El piso número uno estaba repleto de personas, muchas retiraban medicamentos, otras entregaban papeles, ya saben, lo normal en un hospital. La enfermera abrió dos puertas de cristal ubicadas al costado oeste del Departamento de Psiquiatría, lo que indicaba que ya estábamos a punto de llegar al jardín. El lugar era maravilloso: había unas cuantas bancas elaboradas con madera de acacia, mesitas con techo, muchas flores, frondosa vegetación y un pequeño árbol. Francini me miró, estupefacta.

—¡Esto sí que es una maravilla! —comentó la mujer, sonriente.

—Me alegro de que les haya gustado —expresó la enfermera—. Las dejaré solas por un momento, el doctor Collins me necesita.

Ambas caminábamos mientras charlábamos sobre nuestras vidas.

—Cuéntame, Viviana, ¿tienes esposo o hijos? —preguntó Francini, mirándome en busca de una respuesta.

—Tenía. —Mi sonrisa se fue apagando con el pasar de los segundos—. Perdí a ambos en un accidente automovilístico...

Un fuerte viento sacudió el frondoso árbol, las hojas de este comenzaron a caer sobre el césped y unas cuantas descendieron hacia nuestro cabello.

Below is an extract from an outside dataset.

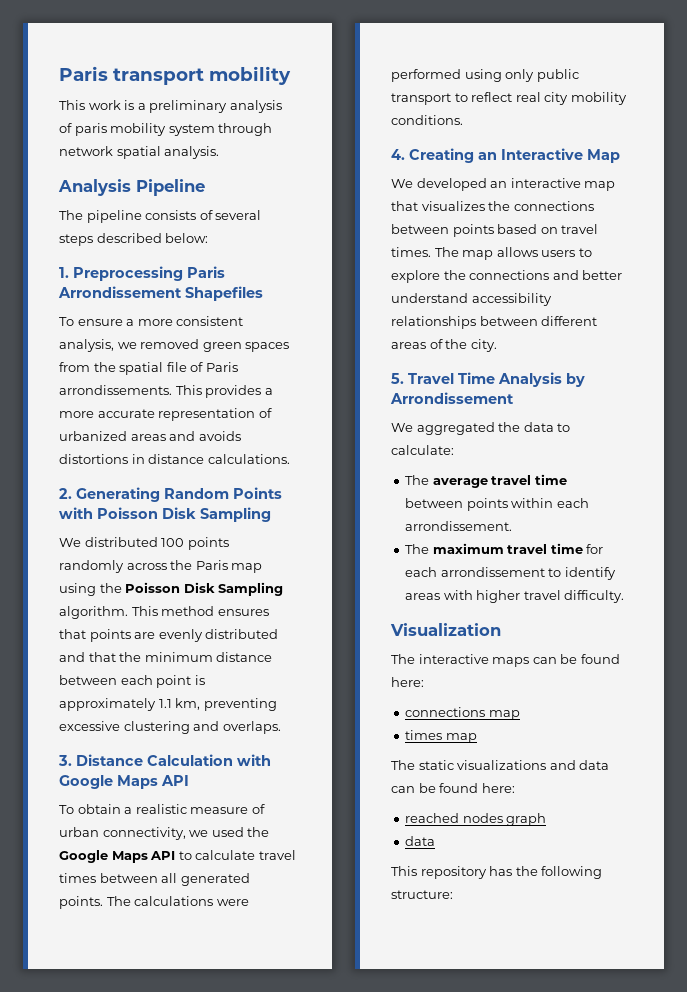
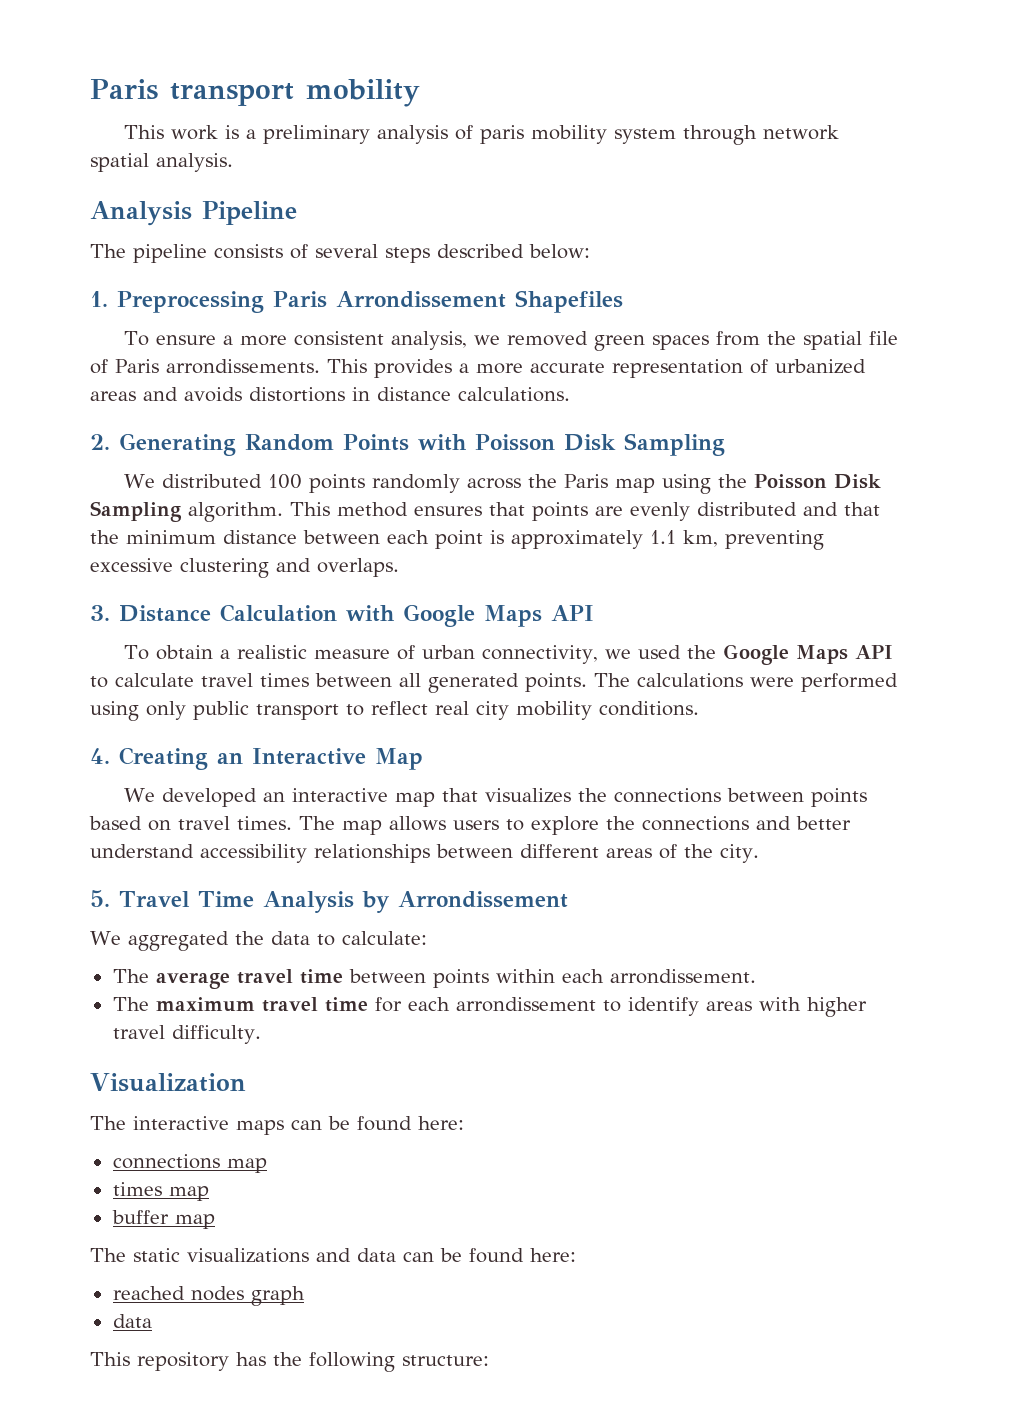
+ buffer map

—Lo siento mucho, Viviana... —expresó mi amiga, acompañando su comentario con un gesto de tristeza—. Fue un error haberte hecho esa pregunta.

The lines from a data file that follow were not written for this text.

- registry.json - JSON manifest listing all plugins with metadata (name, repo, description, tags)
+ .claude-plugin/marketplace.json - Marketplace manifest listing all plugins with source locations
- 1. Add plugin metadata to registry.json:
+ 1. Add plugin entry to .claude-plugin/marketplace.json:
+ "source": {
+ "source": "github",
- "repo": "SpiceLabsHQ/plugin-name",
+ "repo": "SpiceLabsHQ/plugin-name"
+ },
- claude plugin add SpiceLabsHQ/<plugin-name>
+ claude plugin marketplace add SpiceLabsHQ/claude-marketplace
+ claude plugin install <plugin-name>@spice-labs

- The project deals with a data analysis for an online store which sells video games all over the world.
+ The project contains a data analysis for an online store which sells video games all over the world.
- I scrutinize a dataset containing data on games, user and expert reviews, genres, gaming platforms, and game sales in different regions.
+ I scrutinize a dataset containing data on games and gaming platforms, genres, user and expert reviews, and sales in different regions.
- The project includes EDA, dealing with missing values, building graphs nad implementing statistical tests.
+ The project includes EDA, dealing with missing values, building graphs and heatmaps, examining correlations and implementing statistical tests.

—No te preocupes. —Esbocé una sonrisa—. ¿Y qué me dices de ti, Francini?

—También estaba casada, pero mi marido era un imbécil; él fue el que me contagió la enfermedad. Tomaba mucho alcohol y siempre iba a clubs nocturnos, para, ya sabes, «satisfacer sus necesidades». Para su mala suerte, una de esas mujeres tenía sida y pues, pasó lo que pasó. Siempre llegaba borracho a la casa y lleno de ira, se desquitaba conmigo y con mis dos hijos, ¿lo puedes creer? En verdad era un cobarde. Después de tantos años de abusos y maltratos, un día me harté de sus actitudes y le quebré una botella de cristal en la cabeza, le grité una infinidad de cosas, pero lo mejor que le dije fue: «¡Si vuelves a tocarme a mí o a mis hijos, juro que te mato, desgraciado!». Ja, ja, ese fue un gran día.